Methods and results: We developed an information portal that aims to (1) improve patient knowledge and involvement and to subsequently reduce anxiety and decisional conflict and improve mental quality of life and (2) to support physicians in informing and communicating with their patients. The information portal was developed according to the systematic International Patient Decision Aid Standards development process employing Delphi techniques by a multidisciplinary workgroup of pediatric and adult congenital cardiologists, a congenital cardiothoracic surgeon, a psychologist, an epidemiologist, a patient representative, and web and industrial design experts. First, patients and physicians were surveyed and interviewed to assess the current state of patient information and explore their preferences and needs to determine the focus for the development of the information portal. We found that patient knowledge and numeracy are limited, reliable information is scarce, physicians inform patients selectively and patient involvement is suboptimal, and there is a need for more reliable, tailored, and multi-faceted information. Based on the findings of these surveys and interviews, a patient-tailored information portal was designed that presents evidence-based disease- and age-specific medical and psychosocial information about diagnosis, treatment, prognosis, and impact on daily life in a manner that is comprehensible and digestible for patients and that meets the needs expressed by both patients and physicians. The effect of the website on patient outcome is currently being assessed in a multicenter stepped-wedge implementation trial.

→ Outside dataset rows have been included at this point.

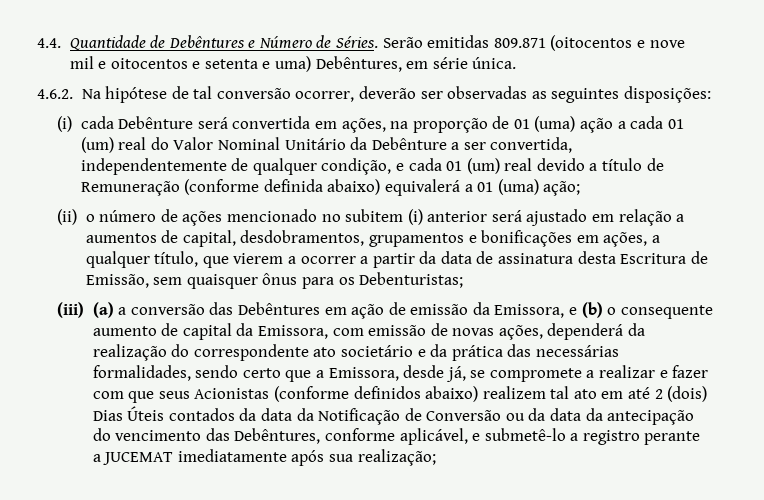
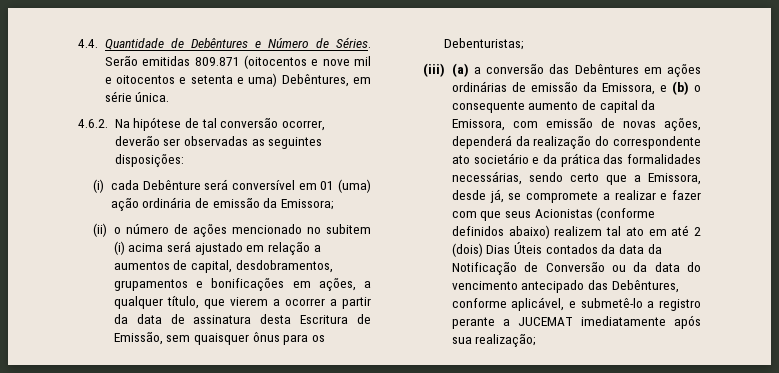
- (i) cada Debênture será convertida em ações, na proporção de 01 (uma) ação a cada 01 (um) real do Valor Nominal Unitário da Debênture a ser convertida, independentemente de qualquer condição, e cada 01 (um) real devido a título de Remuneração (conforme definida abaixo) equivalerá a 01 (uma) ação;
+ (i) cada Debênture será conversível em 01 (uma) ação ordinária de emissão da Emissora;
- (ii) o número de ações mencionado no subitem (i) anterior será ajustado em relação a aumentos de capital, desdobramentos, grupamentos e bonificações em ações, a qualquer título, que vierem a ocorrer a partir da data de assinatura desta Escritura de Emissão, sem quaisquer ônus para os Debenturistas;
+ (ii) o número de ações mencionado no subitem (i) acima será ajustado em relação a aumentos de capital, desdobramentos, grupamentos e bonificações em ações, a qualquer título, que vierem a ocorrer a partir da data de assinatura desta Escritura de Emissão, sem quaisquer ônus para os Debenturistas;
- (iii) (a) a conversão das Debêntures em ação de emissão da Emissora, e (b) o consequente aumento de capital da Emissora, com emissão de novas ações, dependerá da realização do correspondente ato societário e da prática das necessárias formalidades, sendo certo que a Emissora, desde já, se compromete a realizar e fazer com que seus Acionistas (conforme definidos abaixo) realizem tal ato em até 2 (dois) Dias Úteis contados da data da Notificação de Conversão ou da data da antecipação do vencimento das Debêntures, conforme aplicável, e submetê-lo a registro perante a JUCEMAT imediatamente após sua realização;
+ (iii) (a) a conversão das Debêntures em ações ordinárias de emissão da Emissora, e (b) o consequente aumento de capital da Emissora, com emissão de novas ações, dependerá da realização do correspondente ato societário e da prática das formalidades necessárias, sendo certo que a Emissora, desde já, se compromete a realizar e fazer com que seus Acionistas (conforme definidos abaixo) realizem tal ato em até 2 (dois) Dias Úteis contados da data da Notificação de Conversão ou da data do vencimento antecipado das Debêntures, conforme aplicável, e submetê-lo a registro perante a JUCEMAT imediatamente após sua realização;

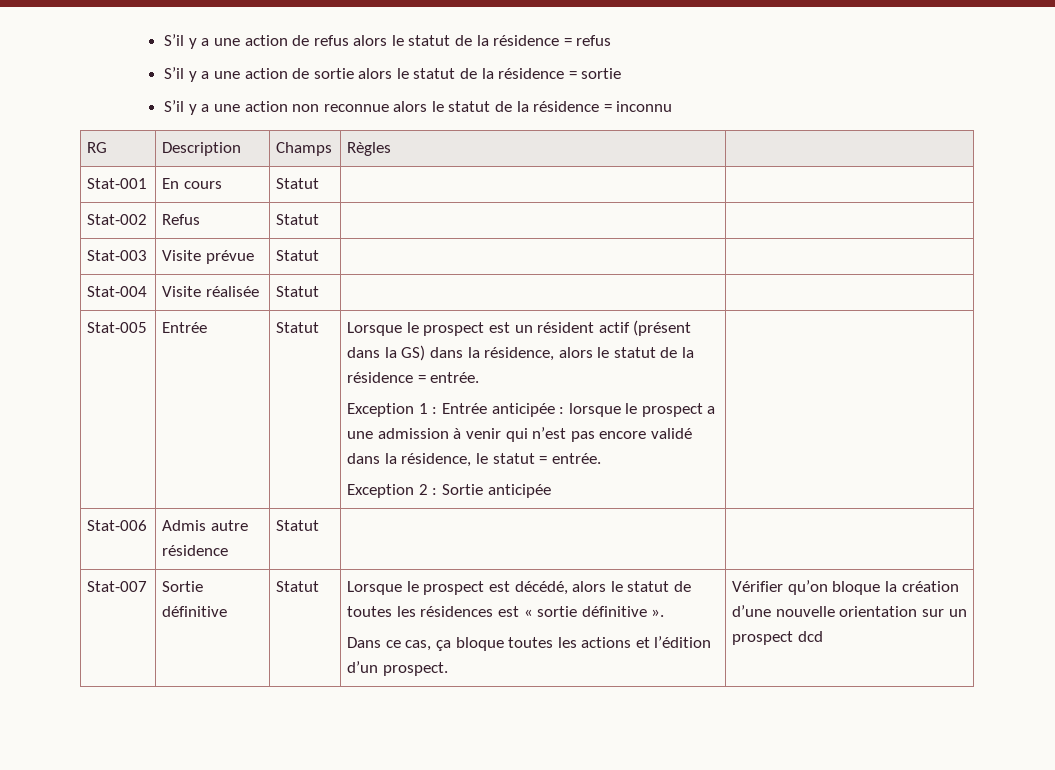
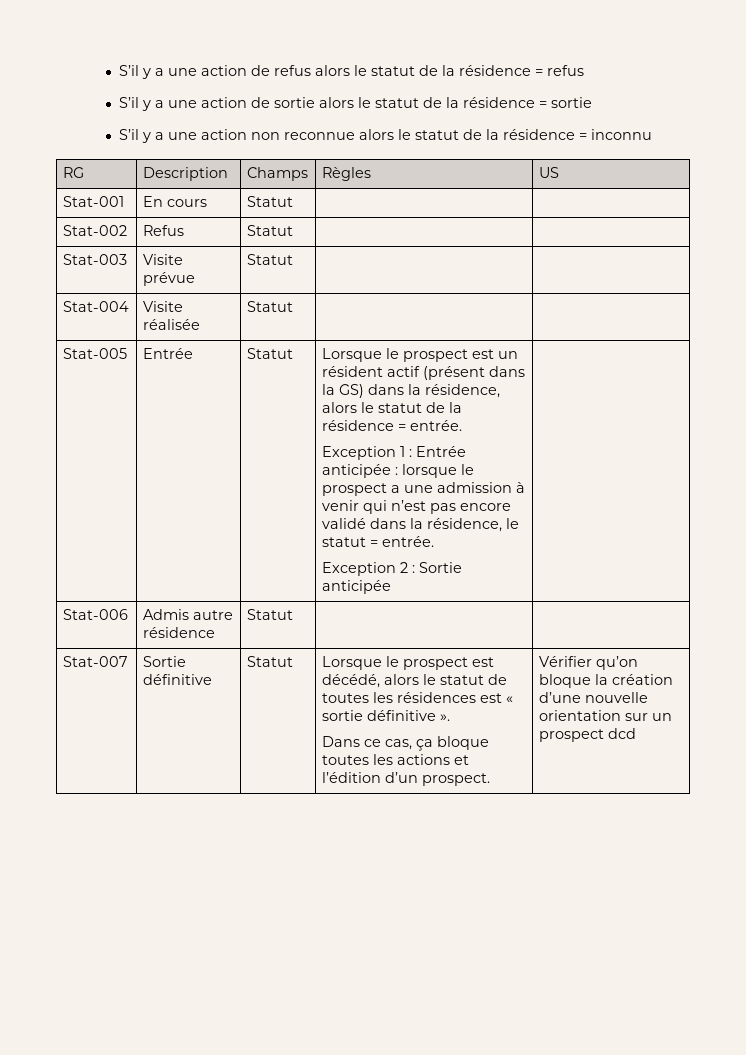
- RG | Description | Champs | Règles |
+ RG | Description | Champs | Règles | US

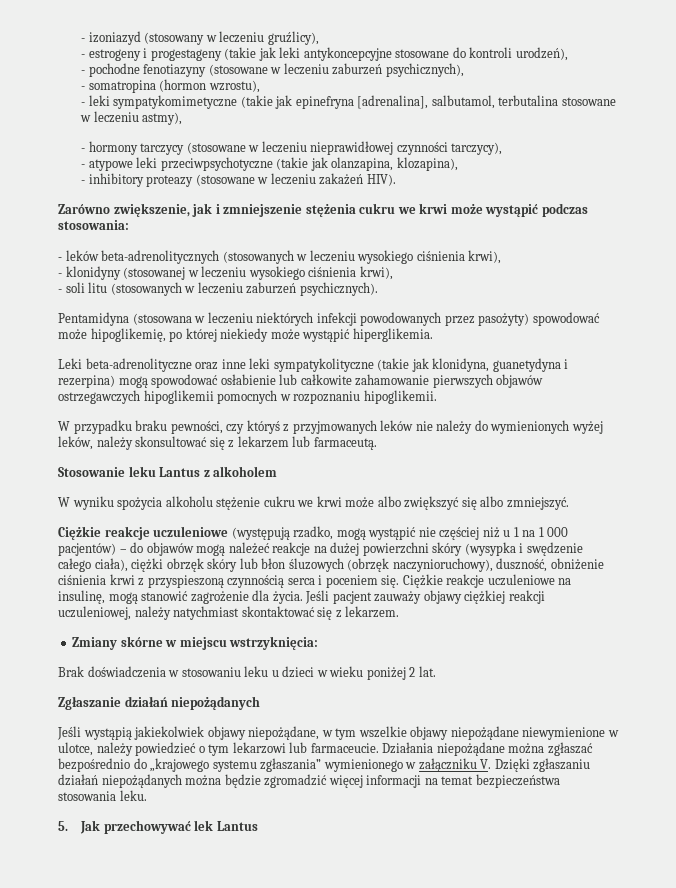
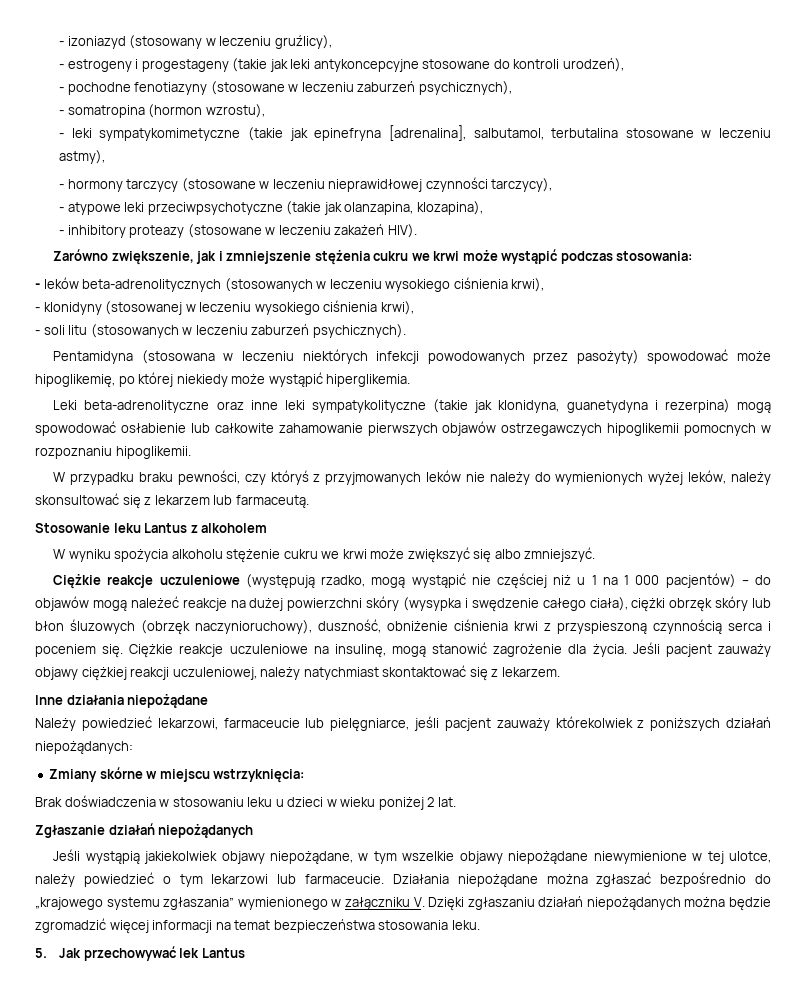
- W wyniku spożycia alkoholu stężenie cukru we krwi może albo zwiększyć się albo zmniejszyć.
+ W wyniku spożycia alkoholu stężenie cukru we krwi może zwiększyć się albo zmniejszyć.
+ Inne działania niepożądane
+ Należy powiedzieć lekarzowi, farmaceucie lub pielęgniarce, jeśli pacjent zauważy którekolwiek z poniższych działań niepożądanych:
- Jeśli wystąpią jakiekolwiek objawy niepożądane, w tym wszelkie objawy niepożądane niewymienione w ulotce, należy powiedzieć o tym lekarzowi lub farmaceucie.
+ Jeśli wystąpią jakiekolwiek objawy niepożądane, w tym wszelkie objawy niepożądane niewymienione w tej ulotce, należy powiedzieć o tym lekarzowi lub farmaceucie.

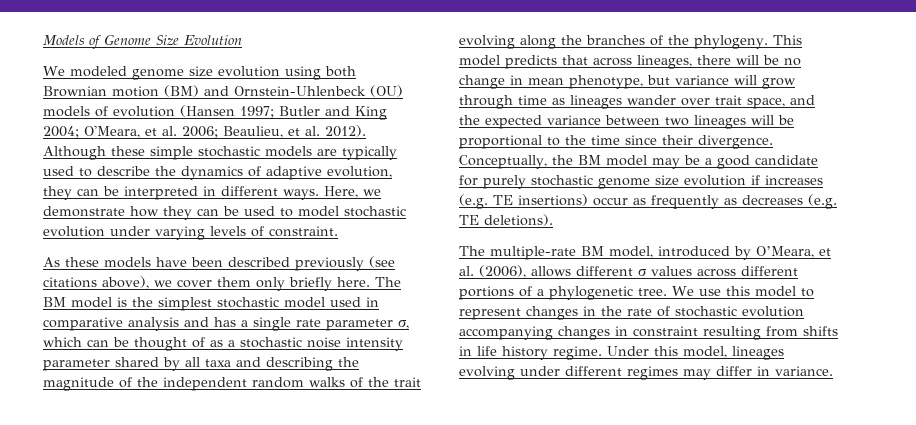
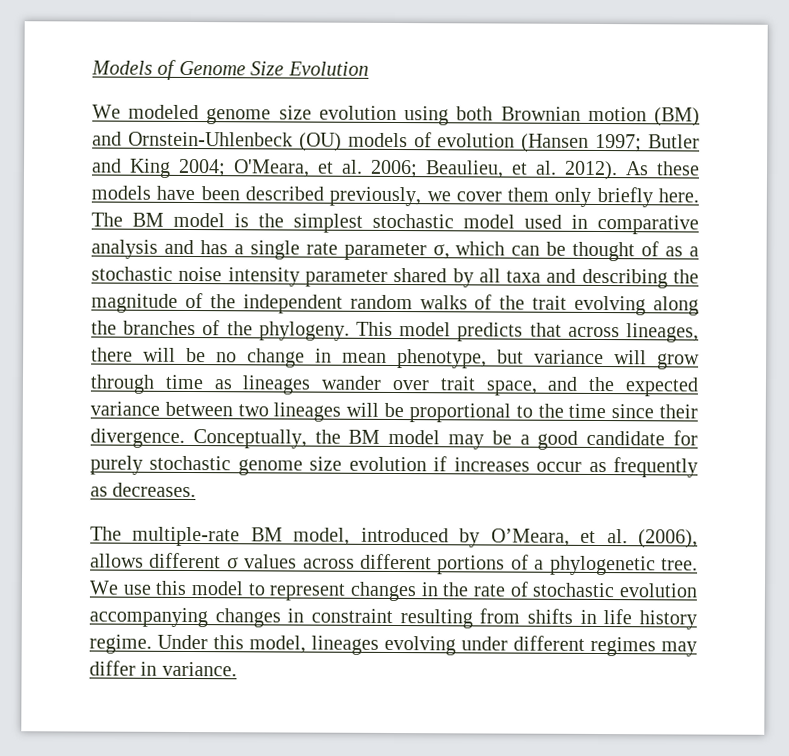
- We modeled genome size evolution using both Brownian motion (BM) and Ornstein-Uhlenbeck (OU) models of evolution (Hansen 1997; Butler and King 2004; O'Meara, et al. 2006; Beaulieu, et al. 2012). Although these simple stochastic models are typically used to describe the dynamics of adaptive evolution, they can be interpreted in different ways. Here, we demonstrate how they can be used to model stochastic evolution under varying levels of constraint.
- As these models have been described previously (see citations above), we cover them only briefly here.
+ We modeled genome size evolution using both Brownian motion (BM) and Ornstein-Uhlenbeck (OU) models of evolution (Hansen 1997; Butler and King 2004; O'Meara, et al. 2006; Beaulieu, et al. 2012). As these models have been described previously, we cover them only briefly here.
- Conceptually, the BM model may be a good candidate for purely stochastic genome size evolution if increases (e.g. TE insertions) occur as frequently as decreases (e.g. TE deletions).
+ Conceptually, the BM model may be a good candidate for purely stochastic genome size evolution if increases occur as frequently as decreases.

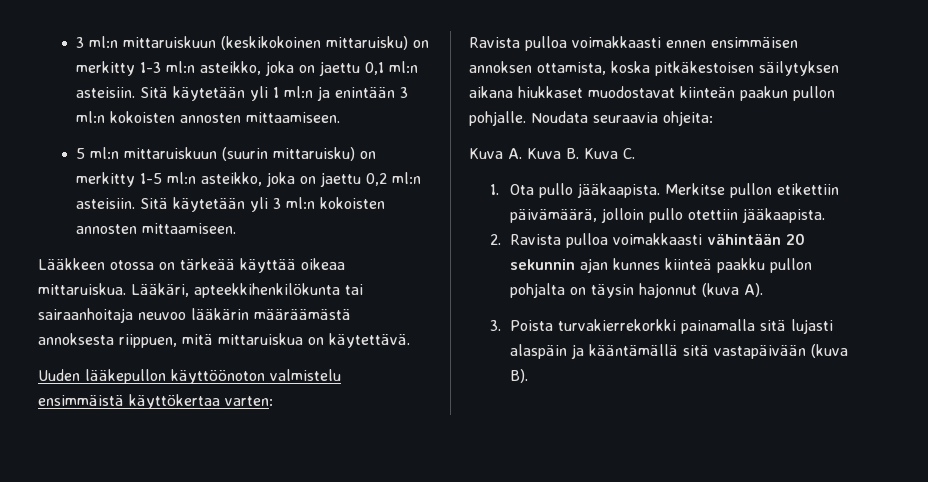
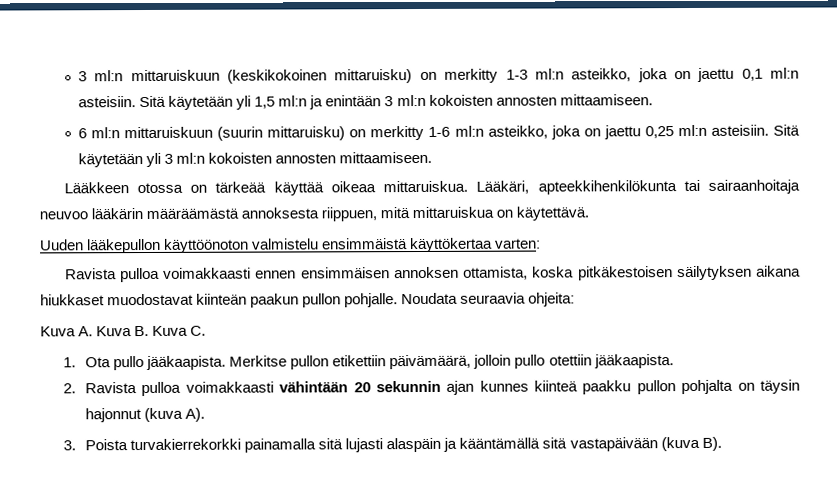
- Sitä käytetään yli 1 ml:n ja enintään 3 ml:n kokoisten annosten mittaamiseen.
+ Sitä käytetään yli 1,5 ml:n ja enintään 3 ml:n kokoisten annosten mittaamiseen.
- 5 ml:n mittaruiskuun (suurin mittaruisku) on merkitty 1-5 ml:n asteikko, joka on jaettu 0,2 ml:n asteisiin.
+ 6 ml:n mittaruiskuun (suurin mittaruisku) on merkitty 1-6 ml:n asteikko, joka on jaettu 0,25 ml:n asteisiin.

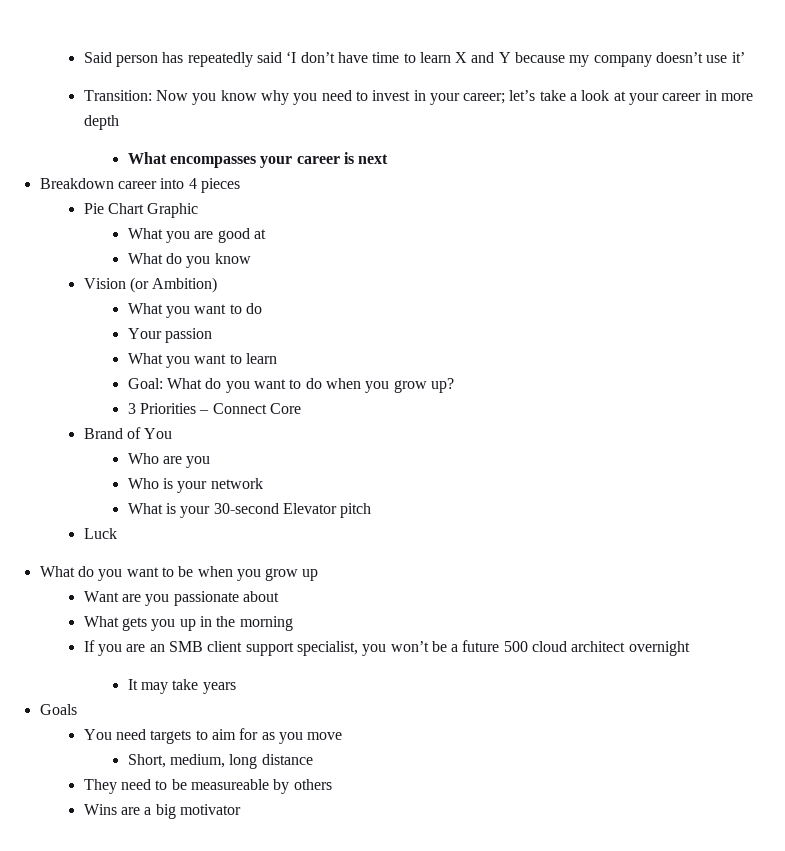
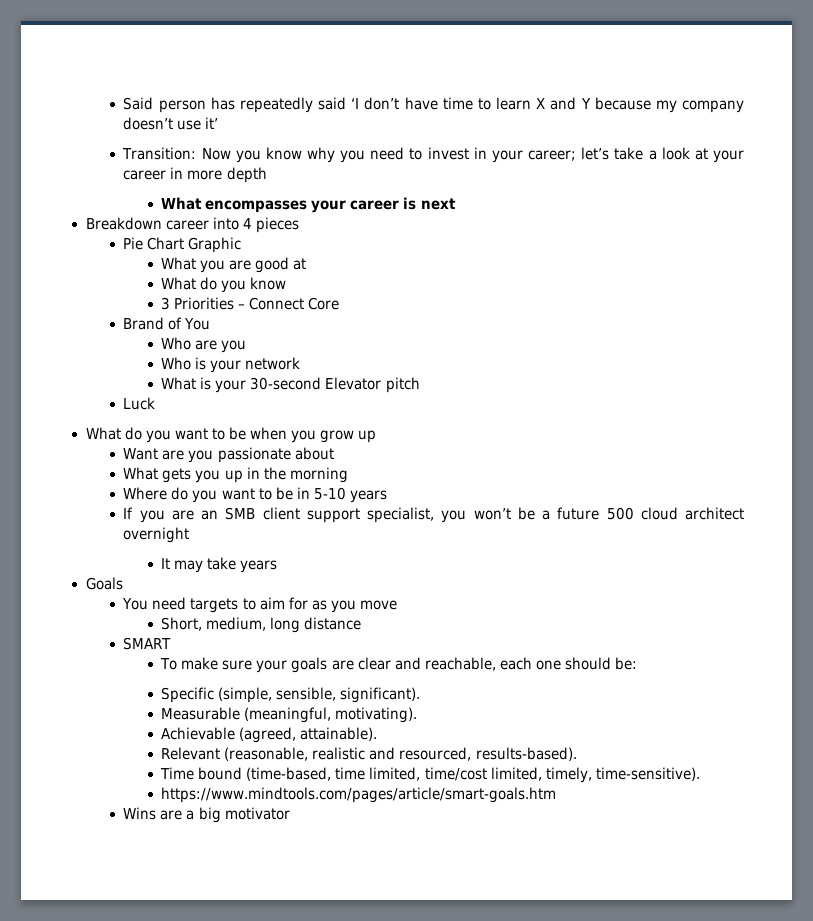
- Vision (or Ambition)
- What you want to do
- Your passion
- What you want to learn
- Goal: What do you want to do when you grow up?
+ Where do you want to be in 5-10 years
- They need to be measureable by others
+ SMART
+ To make sure your goals are clear and reachable, each one should be:
+ Specific (simple, sensible, significant).
+ Measurable (meaningful, motivating).
+ Achievable (agreed, attainable).
+ Relevant (reasonable, realistic and resourced, results-based).
+ Time bound (time-based, time limited, time/cost limited, timely, time-sensitive).
+ https://www.mindtools.com/pages/article/smart-goals.htm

Conclusion: The present pilot project succeeded in developing an online, evidence-based information portal that is supported by both patients and physicians. The information portal will be further developed and expanded to include all other major forms of congenital heart disease, translations into other languages, and a public information portal to serve patients’ relatives and the general public at large.
Congenital heart disease is the most common congenital birth defect with an incidence of approximately 1% of all live births (1, 2). Due to major advances in the treatment of congenital heart disease over the past decades, approximately 90% of these patients now reach adulthood (3). This has, however, made congenital heart disease a chronic illness with, for example, an estimated 2.4 million people currently living with a congenital heart defect in the United States of America alone and an estimated 65,000 in the Netherlands.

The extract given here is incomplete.